Cependant, en la présente espèce, les mots employés sont plus limitatifs que «lawful issue».

Je fais remarquer que dans l’article 18 de la Loi, qui déclare que l’adopté hérite des biens de ses parents d’adoption morts sans tester, le législateur, lorsqu’il distingue l’adopté de l’enfant ordinaire, emploie exactement les mêmes termes que ceux que le testateur a employés en la présente espèce.

Je ne crois pas que le testateur pouvait se servir de termes plus clairs pour exclure un enfant adopté, à moins de le faire en termes spécifiques.

D’accord avec lui, M. le Juge Brossard a ajouté:

En l’expression «lawful issue» sur laquelle notre Cour eut à se prononcer dans l’arrêt Trihey et al v.

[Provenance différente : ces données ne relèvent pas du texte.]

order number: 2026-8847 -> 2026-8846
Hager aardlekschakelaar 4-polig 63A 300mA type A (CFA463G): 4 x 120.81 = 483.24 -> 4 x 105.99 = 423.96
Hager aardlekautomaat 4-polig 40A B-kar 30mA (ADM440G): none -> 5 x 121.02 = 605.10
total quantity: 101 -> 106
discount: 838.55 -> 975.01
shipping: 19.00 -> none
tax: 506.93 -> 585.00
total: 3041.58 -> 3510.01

Graham, (1969) B.R. 890, et l’expression «enfants nés en légitime mariage de mon dit fils» dont il s’agit dans la présente cause, pouvait et peut exister la différence qui sépare une filiation présumée post facto et une filiation réelle et légitime ab initio.

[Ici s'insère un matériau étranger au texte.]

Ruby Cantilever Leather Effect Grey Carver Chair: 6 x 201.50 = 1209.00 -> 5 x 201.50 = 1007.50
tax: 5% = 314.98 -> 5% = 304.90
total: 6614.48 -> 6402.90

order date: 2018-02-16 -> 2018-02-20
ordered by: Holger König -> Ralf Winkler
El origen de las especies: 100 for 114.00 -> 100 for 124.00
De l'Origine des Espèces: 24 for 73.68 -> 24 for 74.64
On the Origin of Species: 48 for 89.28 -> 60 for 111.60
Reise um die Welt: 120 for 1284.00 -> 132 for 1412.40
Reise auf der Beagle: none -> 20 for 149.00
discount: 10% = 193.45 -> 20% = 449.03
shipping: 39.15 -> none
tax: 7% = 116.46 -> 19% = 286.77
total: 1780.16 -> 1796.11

Dans la cause actuelle, c’est exclusivement d’une filiation réelle et légitime ab initio que le testateur

[Page 175]

faisait découler le droit de succession; le caractère exclusif de cette disposition repoussait une filiation simplement présumée post facto; elle s’opposait donc clairement à une succession à être dévolue à un enfant adopté.

A l’encontre de ce raisonnement, l’avocat de l’appelant a tout d’abord soutenu que les expressions employées par le testateur étaient l’équivalent de «enfants légitimes», c’est‑à‑dire l’équivalent français de «lawful issue», expression que la Cour d’appel a jugée ne pas exclure les enfants adoptés. Il ne me paraît pas à propos de rechercher ce qu’il y aurait lieu de décider dans un cas semblable. En cette Cour il importe de ne pas préjuger sans nécessité des questions susceptibles de se présenter dans d’autres affaires. De toute façon, cela ne me paraît pas évident. Il faut observer que le législateur dans la formule statutaire de certificat de naissance d’un enfant adopté dit simplement «fils» ou «fille» de l’adoptant et son épouse et non pas «fils légitime» ou «fille légitime», comme c’est l’usage dans l’acte de naissance d’un enfant légitime. Cette différence est indubitablement voulue et elle se relie aux restrictions que comportent les art. 16 et 18 précités. L’adopté n’est pas considéré à tous égards comme l’enfant propre de ses parents d’adoption mais seulement «relativement à cette garde, à l’obéissance envers ses parents et aux obligations des enfants envers leurs père et mère». De plus, «il ne succède pas aux parents ou alliés des parents d’adoption».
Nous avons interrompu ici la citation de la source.